From the first time I saw it, I knew THX was something special; much of the background noise that made Star Wars the magical experience that it was, for me, came from this source, this peculiar creature named THX-1138. Between then until now, I've read both Huxley's Brave New World and Orwell's 1984, which seem to be the main literary inspirations of THX-1138. Also, I've revisited THX several times, but I still wasn't able to decipher and fully appreciate it.

Then, the visually enhanced DVD version was released last year, and I was able to view THX in digital mode and with headphones, approaching as much as I ever will the vision George Lucas had in 1969 of how a film should be experienced.

Heartfelt congratulations to Mr. Lucas for the visual elements and audio enhancements done for this new release of THX. I can now fully immerse myself in the extreme textures of THX's daily surroundings, therefore feel for his (and LUH's, for that matter) plight.

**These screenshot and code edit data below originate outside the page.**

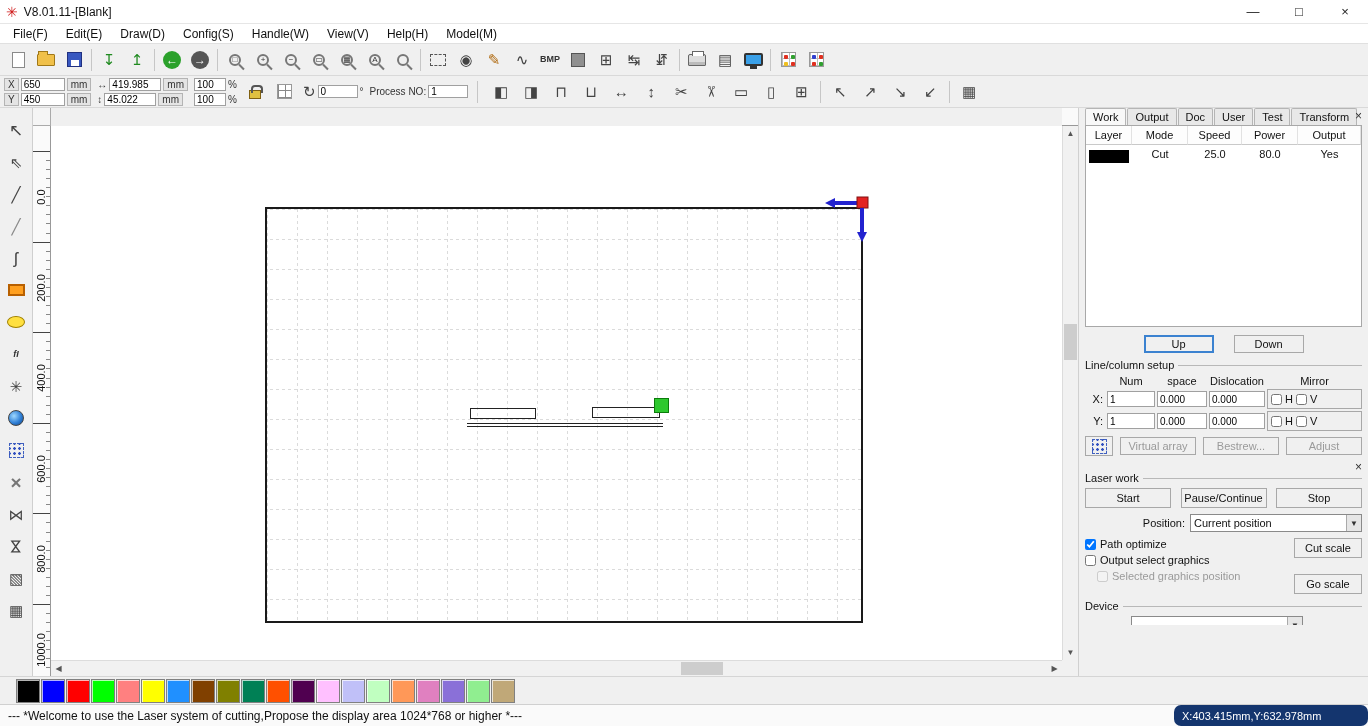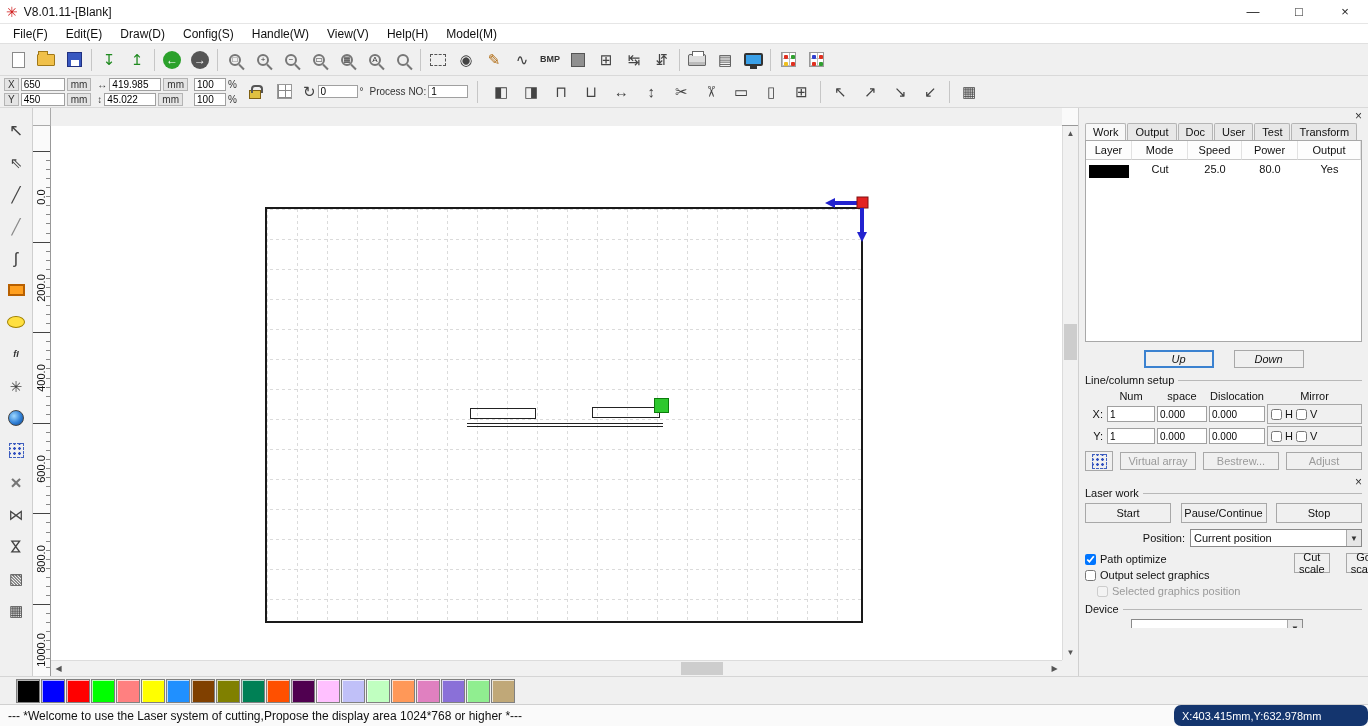--- a/index.html
+++ b/index.html
@@ -111,29 +111,29 @@
 .vscroll{grid-column:4;grid-row:2;background:#f1f1f1;border-left:1px solid #dcdcdc;position:relative;}
 .hscroll{grid-column:3;grid-row:3;background:#f1f1f1;border-top:1px solid #dcdcdc;position:relative;}
 .scorner{grid-column:4;grid-row:3;background:#f1f1f1;}
 .sarrow{position:absolute;font-size:8px;color:#555;width:15px;height:15px;display:flex;align-items:center;justify-content:center;}
 .vthumb{position:absolute;top:198px;left:1px;width:13px;height:36px;background:#cdcdcd;}
 .hthumb{position:absolute;left:630px;top:1px;width:42px;height:13px;background:#cdcdcd;}
 
 
 .rpanel{grid-column:5;grid-row:1/4;background:#f0f0f0;border-left:1px solid #d0d0d0;padding:0 6px;position:relative;overflow:hidden;}
 .panel-close{position:absolute;top:2px;right:6px;font-size:12px;color:#333;line-height:1;}
-.rtabs{display:flex;margin-top:15px;}
+.rtabs{display:flex;}
 .rtab{padding:2px 7px;font-size:11px;border:1px solid #b5b5b5;border-bottom:none;background:#e8e8e8;border-radius:2px 2px 0 0;margin-right:1px;}
 .rtab.active{background:#f8f8f8;}
 .ltable{background:#fff;border:1px solid #a8a8a8;height:202px;font-size:11px;overflow:hidden;}
 .lt-grid{display:grid;grid-template-columns:46px 56px 54px 56px 1fr;}
 .lt-h{padding:3px 0;text-align:center;border-bottom:1px solid #c9c9c9;border-right:1px solid #e2e2e2;background:#fdfdfd;}
 .lt-c{padding:3px 0;text-align:center;}
 .lt-swatch{width:40px;height:13px;margin:2px auto 0;}
-.updown{display:flex;justify-content:center;gap:20px;margin:8px 0 6px;font-style:italic;}
+.updown{display:flex;justify-content:center;gap:20px;margin:8px 0 6px;}
 .btn{background:#f0f0f0;border:1px solid #a8a8a8;font-size:11px;height:18px;padding:0 4px;display:flex;align-items:center;justify-content:center;font-family:"Liberation Sans",sans-serif;}
 .btn.focus{border:2px solid #3b82d0;}
 .btn.w70{width:70px;}
 .btn.disabled{color:#9a9a9a;}
 .group-title-row{display:flex;align-items:center;gap:4px;font-size:11px;margin:6px 0 4px;}
 .gline{flex:1;height:1px;background:#b8b8b8;}
 .lc-grid{display:grid;grid-template-columns:20px 48px 50px 56px 1fr;gap:2px;align-items:center;font-size:11px;margin-bottom:2px;}
 .lc-head{text-align:center;font-size:11px;}
 .lc-lab{text-align:right;padding-right:2px;}
 .lc-fld{width:100%;height:16px;font-size:10px;border:1px solid #a0a0a0;background:#fff;padding:0 2px;font-family:"Liberation Sans",sans-serif;}
@@ -145,21 +145,21 @@
 .lw-close{display:flex;justify-content:flex-end;font-size:12px;color:#333;margin-top:6px;height:10px;line-height:10px;}
 .lw-btnrow{display:flex;justify-content:space-between;margin:4px 0;}
 .lw-btnrow .btn{width:86px;height:20px;}
 .posrow{display:flex;align-items:center;justify-content:flex-end;gap:5px;margin:6px 0;font-size:11px;}
 .combo{width:172px;height:18px;background:#fff;border:1px solid #8a8a8a;display:flex;align-items:center;font-size:11px;padding-left:3px;}
 .combo .arrow{margin-left:auto;width:15px;height:100%;background:#e6e6e6;border-left:1px solid #aaa;display:flex;align-items:center;justify-content:center;font-size:8px;color:#333;}
 .lw-bottom{display:flex;margin-top:2px;}
 .chk-col{flex:1;display:flex;flex-direction:column;gap:4px;font-size:11px;}
 .chk-row{display:flex;align-items:center;gap:4px;}
 .chk-row.disabled{color:#9a9a9a;margin-left:12px;}
-.scale-col{width:68px;display:flex;flex-direction:row;gap:16px;text-align:center;}
+.scale-col{width:68px;display:flex;flex-direction:column;gap:16px;text-align:center;}
 .scale-col .btn{height:20px;}
 .device-combo{height:9px;overflow:hidden;margin-left:46px;}
 
 
 .palette{height:28px;display:flex;align-items:center;padding-left:16px;gap:1px;background:#f0f0f0;border-top:1px solid #d5d5d5;}
 .swatch{width:24px;height:24px;border:1px solid #808080;box-shadow:inset 1px 1px 0 rgba(255,255,255,.7);flex:none;}
 .statusbar{height:22px;display:flex;align-items:center;background:#fafafa;border-top:1px solid #d0d0d0;font-size:12px;}
 .status-msg{padding-left:8px;}
 .status-coords{margin-left:auto;width:194px;background:#14356e;color:#fff;height:100%;display:flex;align-items:center;padding-left:8px;font-size:11px;}
 </style>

Mr. Lucas, limited by theatre technology back in the day, had the right intellectual feel. Now you pump up the volume and get the sensory (therefore emotional in this world) content; it is tragic, but also triumphant. It is what happens between acts three and four of 2001: A Space Odyssey, a small chapter that occurs between human and starchild.

My final verdict is that George Lucas, thirty five years later, is still ahead of the pack, with a film he made...well, thirty five years ago. What an amazing man, I'd love to buy him a beer or three.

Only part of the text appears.